Marc Long, a Partner in the Employment and HR team at Clarke Willmott LLP, said:

“Usually, returnships are taken up by women and the better ones offering training and support for the returning employee.

“The difficulty with this proposal is that only £5m is on offer and it is hard to see how such a sum could make an effective impact. While returnships are to be encouraged, to avoid valuable talent being lost from the workplace, nonetheless it is likely that a tax-break or similar incentive would be more effective than the £5m offered by the Chancellor.”

Health and social care were delivered a £2.4bn ‘lifeline’

Jason Parker, head of health, at KPMG said:

“The Chancellor made the right noises today. The £2bn promised to social care, which should speed up appropriate discharge of elderly patients, will be a relief to the NHS to some extent, and I don’t think we could realistically have expected more. But the Chancellor did not outline where the money would be spent. Whilst the £2bn is welcome, NHS finances remain under strain.”

Manj Kalar, head of public sector at the Association of Chartered Certified Accountants (Acca), said:

‘We are concerned it represents no more than a sticking plaster and won’t address the long term issue of sustainability in adult social care funding which needs a holistic view, and one that links to the UK’s health care policies.”

Cuts to business rates have been welcomed across the board 

Adam Marshall, director general of the British Chambers of Commerce (BCC), said:

“The business communities hardest-hit by this year’s business rates revaluation will breathe a little easier thanks to the Chancellor’s decision to offer a package of transitional reliefs. We now challenge councils across England to use every penny of the new funding announced by the Chancellor to offer relief to the hardest-hit businesses in their areas, without excuses and without delay.”

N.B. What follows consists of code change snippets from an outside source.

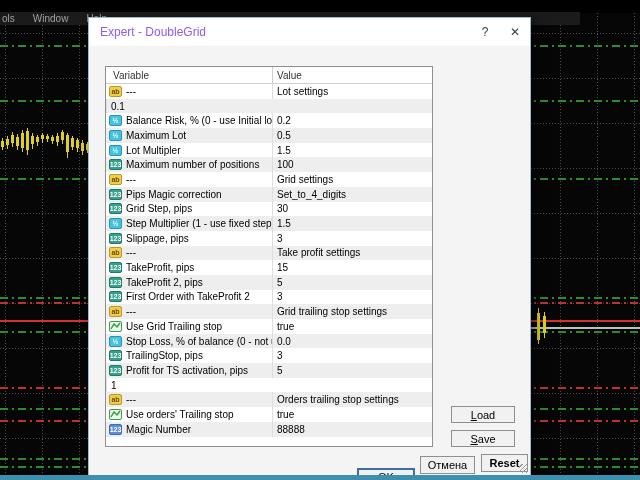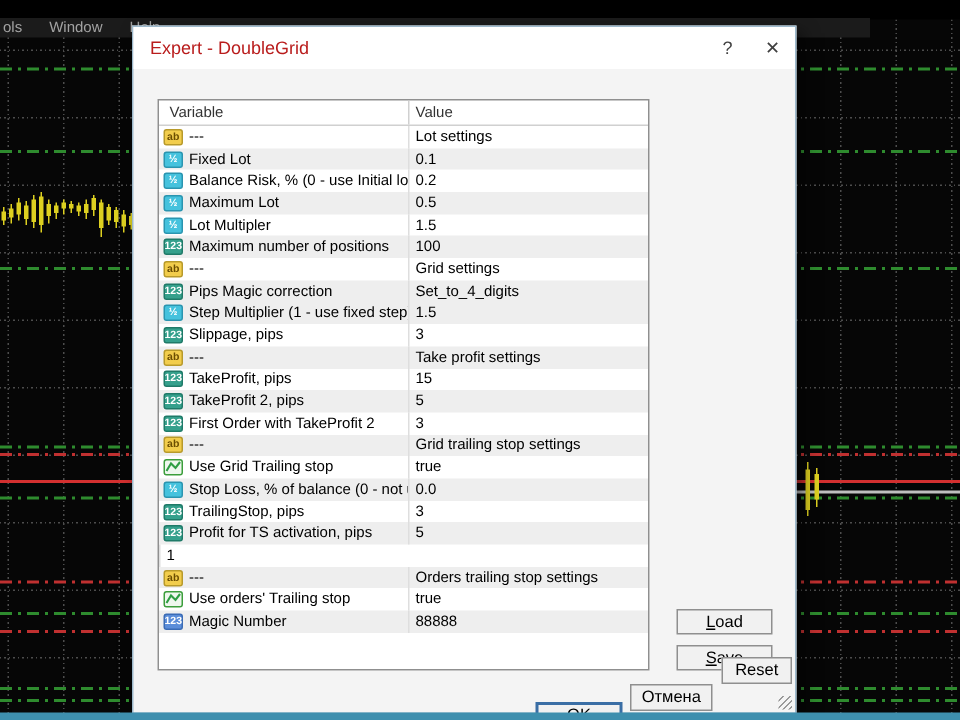--- a/index.html
+++ b/index.html
@@ -25,21 +25,21 @@
           border-left:5px solid transparent;border-right:5px solid transparent;}
 
   #bottom-strip{position:absolute;left:0;bottom:0;width:640px;height:5px;z-index:30;}
 
   
   #dialog{position:absolute;left:88px;top:17px;width:443px;height:459px;box-sizing:border-box;
           background:#f4f4f4;border:1px solid #9db9cc;box-shadow:4px 4px 10px rgba(0,0,0,.5);
           z-index:10;}
   #titlebar{position:absolute;top:0;left:0;right:0;height:28px;background:#ffffff;
             display:flex;align-items:center;}
-  #dlg-title{font-size:12px;color:#b91c1c;padding-left:11px;flex:1;}
+  #dlg-title{font-size:12px;color:#8b5cf6;padding-left:11px;flex:1;}
   .tb-btn{width:30px;height:28px;display:flex;align-items:center;justify-content:center;
           color:#404040;font-size:12px;}
 
   #tabs{position:absolute;top:30px;left:12px;display:flex;align-items:flex-end;height:17px;}
   .tab{font-size:11px;color:#111;background:#ededed;border:1px solid #c0c0c0;
        padding:1px 8px 2px;margin-right:2px;height:13px;line-height:13px;}
   .tab.active{background:#fff;border:1px solid #a0a0a0;border-bottom:1px solid #fff;
               height:16px;line-height:16px;padding:1px 9px 0;}
 
   #param-table{position:absolute;left:16px;top:48px;width:328px;height:381px;box-sizing:border-box;
@@ -55,21 +55,21 @@
             overflow:hidden;white-space:nowrap;}
   .picon{width:13px;height:11px;flex:0 0 13px;border-radius:2px;font-size:7px;font-weight:bold;
          display:flex;align-items:center;justify-content:center;line-height:1;box-sizing:border-box;}
 
   .btn{position:absolute;background:#f1f1f1;border:1px solid #8f8f8f;font-size:11px;color:#000;
        display:flex;align-items:center;justify-content:center;box-sizing:border-box;}
   #btn-load{left:362px;top:388px;width:64px;height:17px;}
   #btn-save{left:362px;top:412px;width:64px;height:17px;}
   #btn-ok{left:268px;top:438px;width:58px;height:18px;border:2px solid #3a6ea5;margin-top:12px;}
   #btn-cancel{left:331px;top:438px;width:55px;height:18px;}
-  #btn-reset{left:392px;top:420px;width:47px;height:18px;}
+  #btn-reset{left:392px;top:436px;width:47px;height:18px;font-weight:bold;}
   .accel{text-decoration:underline;}
 
   #resize-grip{position:absolute;right:2px;bottom:2px;width:9px;height:9px;
                background:repeating-linear-gradient(135deg,transparent 0 2px,#9a9a9a 2px 3px);}
 </style>
 </head>
 <body>
 
 <div id="menubar">
     <div class="menu-item">ols</div>
@@ -179,24 +179,20 @@
     </div>
     <div id="tbody">
         <div class="prow">
           <div class="cell-var">
             <div class="picon" style="background: rgb(242, 205, 76); border: 1px solid rgb(184, 154, 42); color: rgb(107, 77, 0);">ab</div>
             <div class="pname">---</div>
           </div>
           <div class="cell-val">Lot settings</div>
         </div>
         <div class="prow alt">
-          <div class="cell-var">
-            <div class="picon" style="background: rgb(69, 194, 221); border: 1px solid rgb(42, 149, 176); color: rgb(255, 255, 255);">½</div>
-            <div class="pname">Fixed Lot</div>
-          </div>
           <div class="cell-val">0.1</div>
         </div>
         <div class="prow">
           <div class="cell-var">
             <div class="picon" style="background: rgb(69, 194, 221); border: 1px solid rgb(42, 149, 176); color: rgb(255, 255, 255);">½</div>
             <div class="pname">Balance Risk, % (0 - use Initial lot)</div>
           </div>
           <div class="cell-val">0.2</div>
         </div>
         <div class="prow alt">
@@ -226,20 +222,27 @@
             <div class="pname">---</div>
           </div>
           <div class="cell-val">Grid settings</div>
         </div>
         <div class="prow alt">
           <div class="cell-var">
             <div class="picon" style="background: rgb(53, 160, 140); border: 1px solid rgb(31, 122, 104); color: rgb(255, 255, 255);">123</div>
             <div class="pname">Pips Magic correction</div>
           </div>
           <div class="cell-val">Set_to_4_digits</div>
+        </div>
+        <div class="prow">
+          <div class="cell-var">
+            <div class="picon" style="background: rgb(53, 160, 140); border: 1px solid rgb(31, 122, 104); color: rgb(255, 255, 255);">123</div>
+            <div class="pname">Grid Step, pips</div>
+          </div>
+          <div class="cell-val">30</div>
         </div>
         <div class="prow alt">
           <div class="cell-var">
             <div class="picon" style="background: rgb(69, 194, 221); border: 1px solid rgb(42, 149, 176); color: rgb(255, 255, 255);">½</div>
             <div class="pname">Step Multiplier (1 - use fixed step)</div>
           </div>
           <div class="cell-val">1.5</div>
         </div>
         <div class="prow">
           <div class="cell-var">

Caroline Artis, EY’s managing partner, London, said:

“The only London businesses that will be celebrating today’s budget are the pubs and those previously exempt. Small businesses who formerly benefitted from small business rate relief will have no more than £30 a month increase and London Pubs will get £1000 a year. Otherwise London businesses were left empty handed and disappointed, especially those competing against digital competition who once again appeared to have dodged the bullet of a business rates equivalent for online businesses.”